BV-003 cost summary · March 2025
SubsystemMaterialsLaborTotal
EARTH-1 · 2 basins$310$680$990
CIS-1 · 1,500 gal + ocotillo screen$2,580$2,420$5,000
COND-1$95$220$315
Historic preservation review fee$140$0$140
Permits & rebate filing$185$0$185
Build total$3,310$3,320$6,630
Tucson Water rainwater rebate−$1,200
Net to client$5,430

By the numbers · 2025-03 to 2026-04

The 1,580 sf roof catchment is small for a Tucson cistern install — most of our work is on lots with at least 2,000 sf. Capture is correspondingly modest, but the system carries the existing pomegranate and Texas mountain laurel through the entire summer without supplemental municipal water.

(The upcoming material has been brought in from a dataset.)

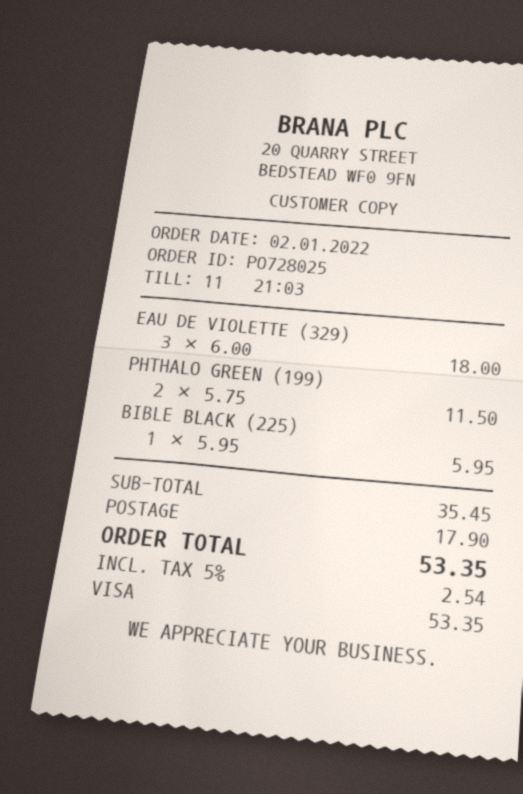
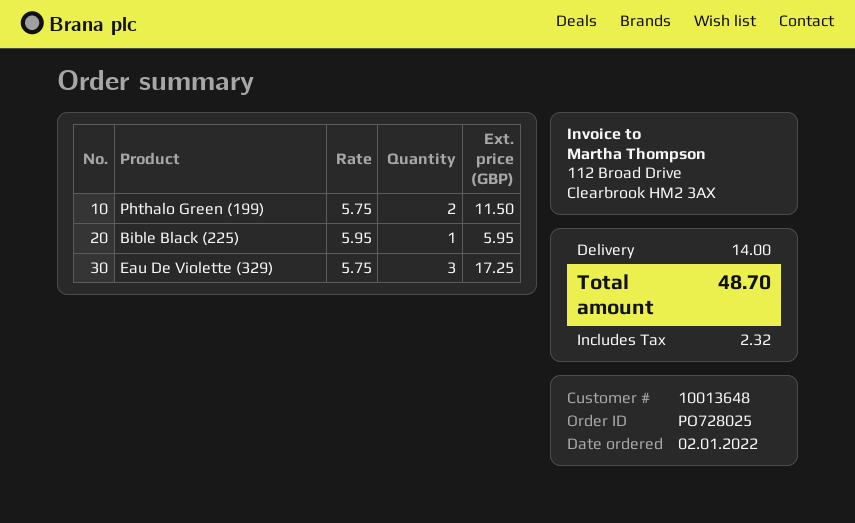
EAU DE VIOLETTE (329): 3 x 6.00 = 18.00 -> 3 x 5.75 = 17.25
shipping: 17.90 -> 14.00
tax: 2.54 -> 2.32
total: 53.35 -> 48.70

97,200Gallons captured cumulative · 2025-03 to 2026-04
34,400Average annual capture · gallons
100%Of pomegranate & mountain-laurel summer water from cistern + COND-1

Historic-district lessons

This was our first formal historic-district install and we've done two more since (one in Armory Park, one in West University). Three things we learned:

Bring HPO to the site walk. The Tucson Historic Preservation Office staff is helpful, technical, and not adversarial; the more they understand the proposed work up front, the less likely the review process is to slow the build. We schedule them whenever possible.

The screen is the difference. A cistern itself is rarely the issue; visibility of a tank, especially from the public ROW, is the issue. We've had cisterns approved at every review when they are screened with a coyote fence, ocotillo wall, or matched-stucco-and-stone enclosure. We've never had an unscreened tank approved.

Reversibility matters. The single concession that has gotten every historic-district build approved is "every fastener can be removed and the original structure restored without specialized labor." This is also good practice for an adobe whose plaster you don't want to disturb.